WORK TO BE COMPLETED »
Find how many lines in this data contain the string "Hbase". Respond with only that number.

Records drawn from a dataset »
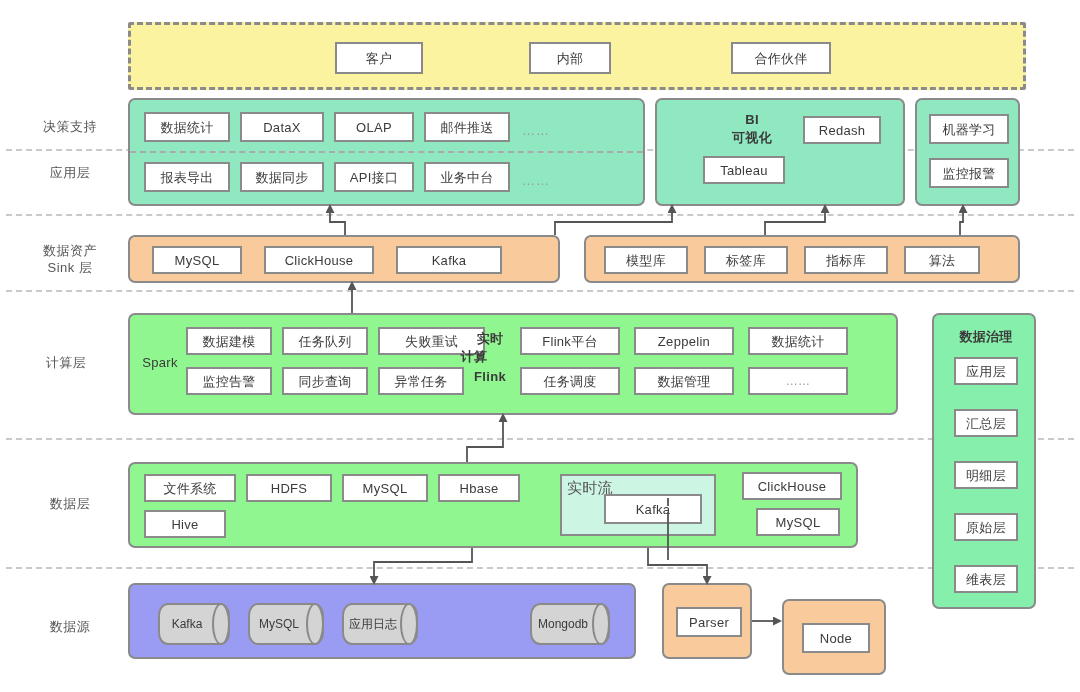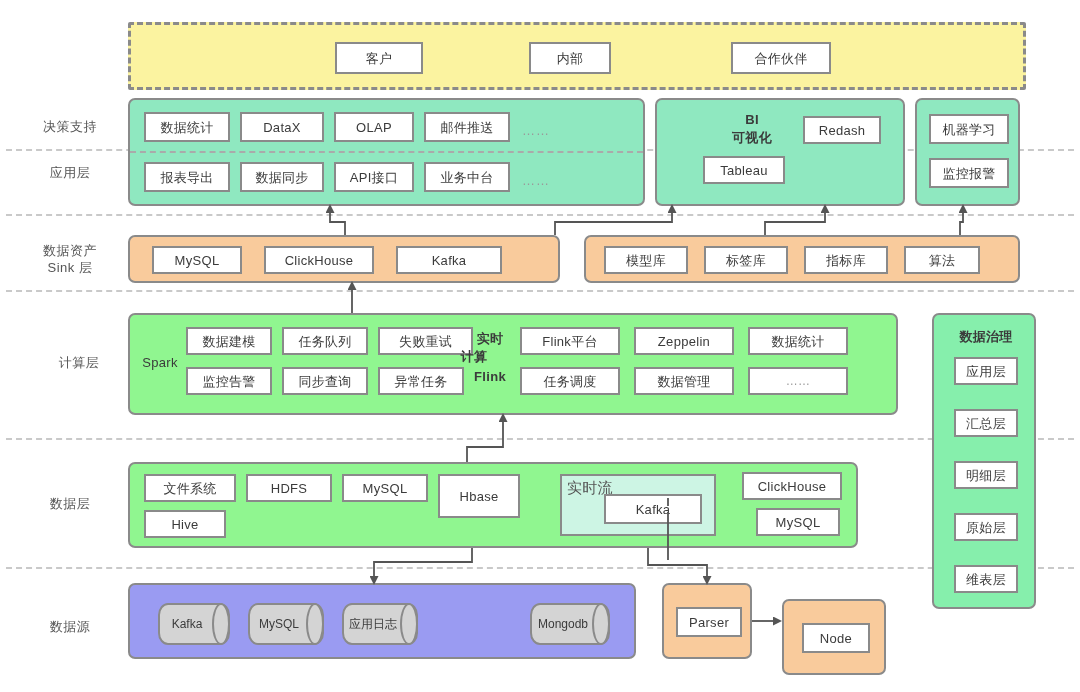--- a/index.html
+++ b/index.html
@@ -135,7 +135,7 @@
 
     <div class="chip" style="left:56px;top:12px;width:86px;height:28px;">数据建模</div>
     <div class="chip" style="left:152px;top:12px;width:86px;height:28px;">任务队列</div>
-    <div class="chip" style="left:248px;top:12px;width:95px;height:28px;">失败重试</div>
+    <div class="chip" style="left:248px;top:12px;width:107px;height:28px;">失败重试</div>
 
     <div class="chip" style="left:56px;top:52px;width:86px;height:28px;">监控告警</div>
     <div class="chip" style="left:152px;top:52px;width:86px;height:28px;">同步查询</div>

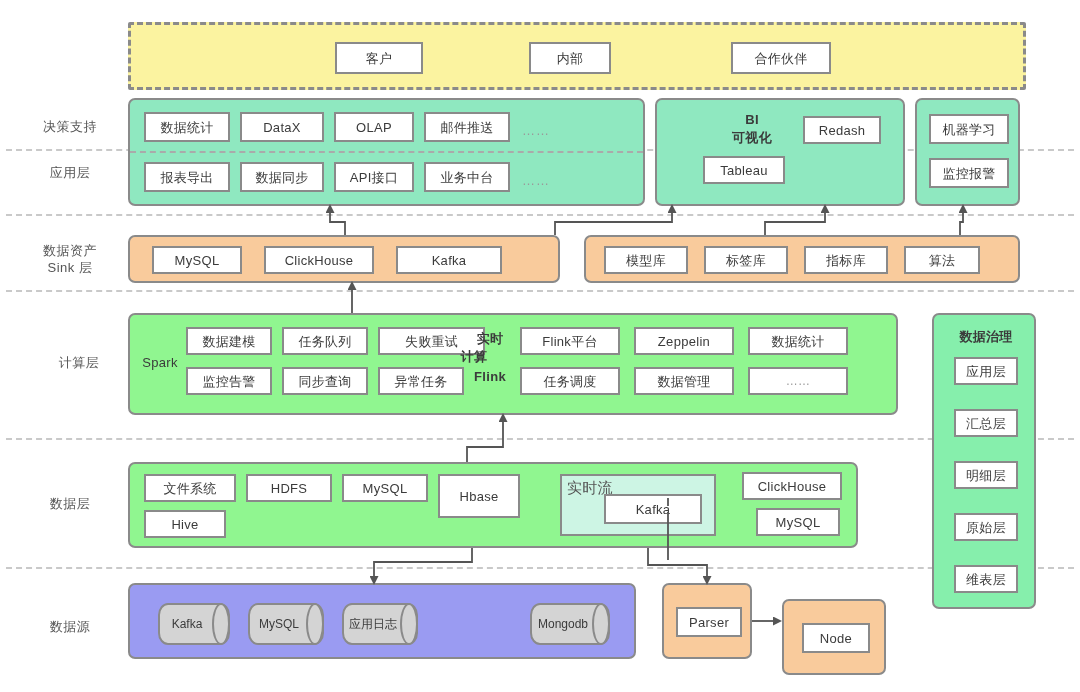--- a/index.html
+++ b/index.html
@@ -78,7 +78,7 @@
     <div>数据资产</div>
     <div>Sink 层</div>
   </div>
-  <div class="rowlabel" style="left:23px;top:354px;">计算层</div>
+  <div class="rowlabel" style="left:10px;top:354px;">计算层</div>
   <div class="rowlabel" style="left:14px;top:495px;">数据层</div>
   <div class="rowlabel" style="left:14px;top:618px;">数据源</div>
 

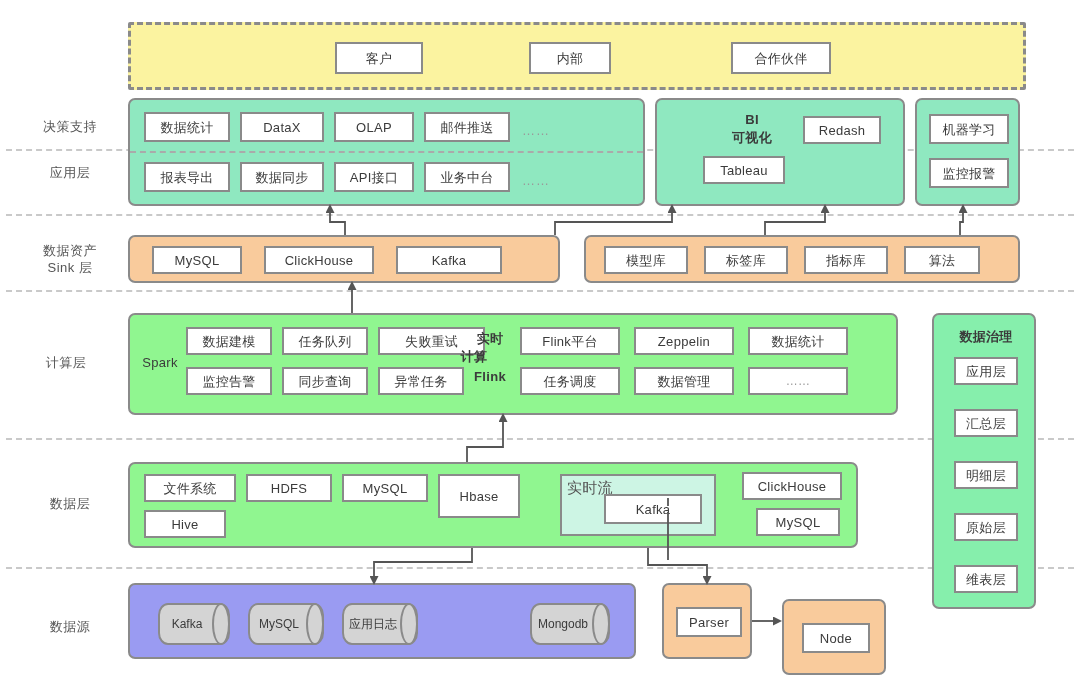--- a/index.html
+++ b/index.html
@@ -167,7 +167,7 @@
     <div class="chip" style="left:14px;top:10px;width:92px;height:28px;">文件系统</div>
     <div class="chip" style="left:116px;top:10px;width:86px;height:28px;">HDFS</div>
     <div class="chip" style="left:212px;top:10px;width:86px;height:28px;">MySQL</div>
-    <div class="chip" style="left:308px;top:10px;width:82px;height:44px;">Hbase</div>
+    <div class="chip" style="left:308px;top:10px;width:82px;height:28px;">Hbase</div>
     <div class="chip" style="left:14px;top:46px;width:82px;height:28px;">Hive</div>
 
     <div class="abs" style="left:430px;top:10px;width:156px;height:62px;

SOLUTION TO THE EXERCISE »
2